## TASK DIRECTIONS
Please transcribe exactly, and only, the lines of the data below between the line holding "in Piotrowska, 143)." and the line holding "much like Antigone’s.", inclusive.

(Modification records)
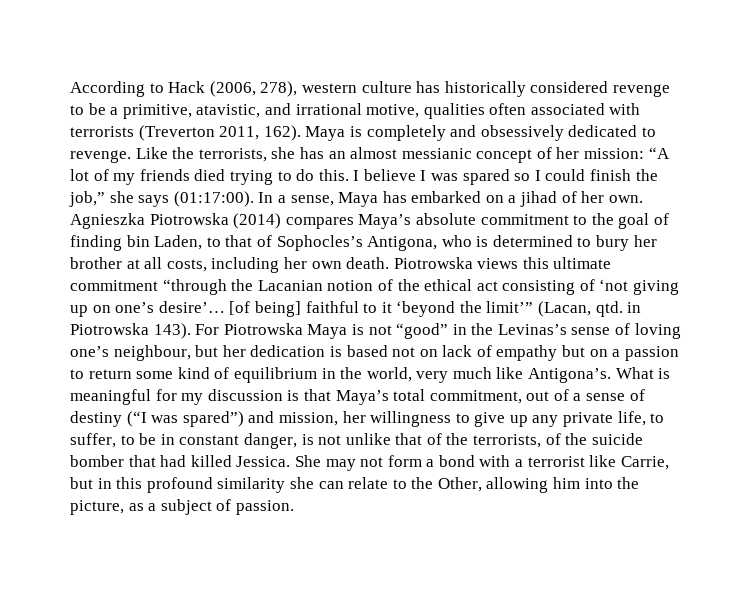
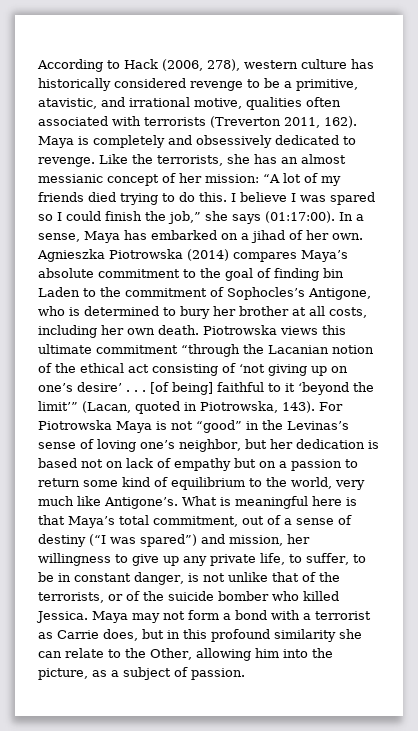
- Agnieszka Piotrowska (2014) compares Maya’s absolute commitment to the goal of finding bin Laden, to that of Sophocles’s Antigona, who is determined to bury her brother at all costs, including her own death.
+ Agnieszka Piotrowska (2014) compares Maya’s absolute commitment to the goal of finding bin Laden to the commitment of Sophocles’s Antigone, who is determined to bury her brother at all costs, including her own death.
- Piotrowska views this ultimate commitment “through the Lacanian notion of the ethical act consisting of ‘not giving up on one’s desire’…
+ Piotrowska views this ultimate commitment “through the Lacanian notion of the ethical act consisting of ‘not giving up on one’s desire’ . . .
- [of being] faithful to it ‘beyond the limit’” (Lacan, qtd. in Piotrowska 143).
+ [of being] faithful to it ‘beyond the limit’” (Lacan, quoted in Piotrowska, 143).
- For Piotrowska Maya is not “good” in the Levinas’s sense of loving one’s neighbour, but her dedication is based not on lack of empathy but on a passion to return some kind of equilibrium in the world, very much like Antigona’s.
+ For Piotrowska Maya is not “good” in the Levinas’s sense of loving one’s neighbor, but her dedication is based not on lack of empathy but on a passion to return some kind of equilibrium to the world, very much like Antigone’s.
- What is meaningful for my discussion is that Maya’s total commitment, out of a sense of destiny (“I was spared”) and mission, her willingness to give up any private life, to suffer, to be in constant danger, is not unlike that of the terrorists, of the suicide bomber that had killed Jessica.
+ What is meaningful here is that Maya’s total commitment, out of a sense of destiny (“I was spared”) and mission, her willingness to give up any private life, to suffer, to be in constant danger, is not unlike that of the terrorists, or of the suicide bomber who killed Jessica.
- She may not form a bond with a terrorist like Carrie, but in this profound similarity she can relate to the Other, allowing him into the picture, as a subject of passion.
+ Maya may not form a bond with a terrorist as Carrie does, but in this profound similarity she can relate to the Other, allowing him into the picture, as a subject of passion.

## ANSWER TO THE EXERCISE
+ [of being] faithful to it ‘beyond the limit’” (Lacan, quoted in Piotrowska, 143).
- For Piotrowska Maya is not “good” in the Levinas’s sense of loving one’s neighbour, but her dedication is based not on lack of empathy but on a passion to return some kind of equilibrium in the world, very much like Antigona’s.
+ For Piotrowska Maya is not “good” in the Levinas’s sense of loving one’s neighbor, but her dedication is based not on lack of empathy but on a passion to return some kind of equilibrium to the world, very much like Antigone’s.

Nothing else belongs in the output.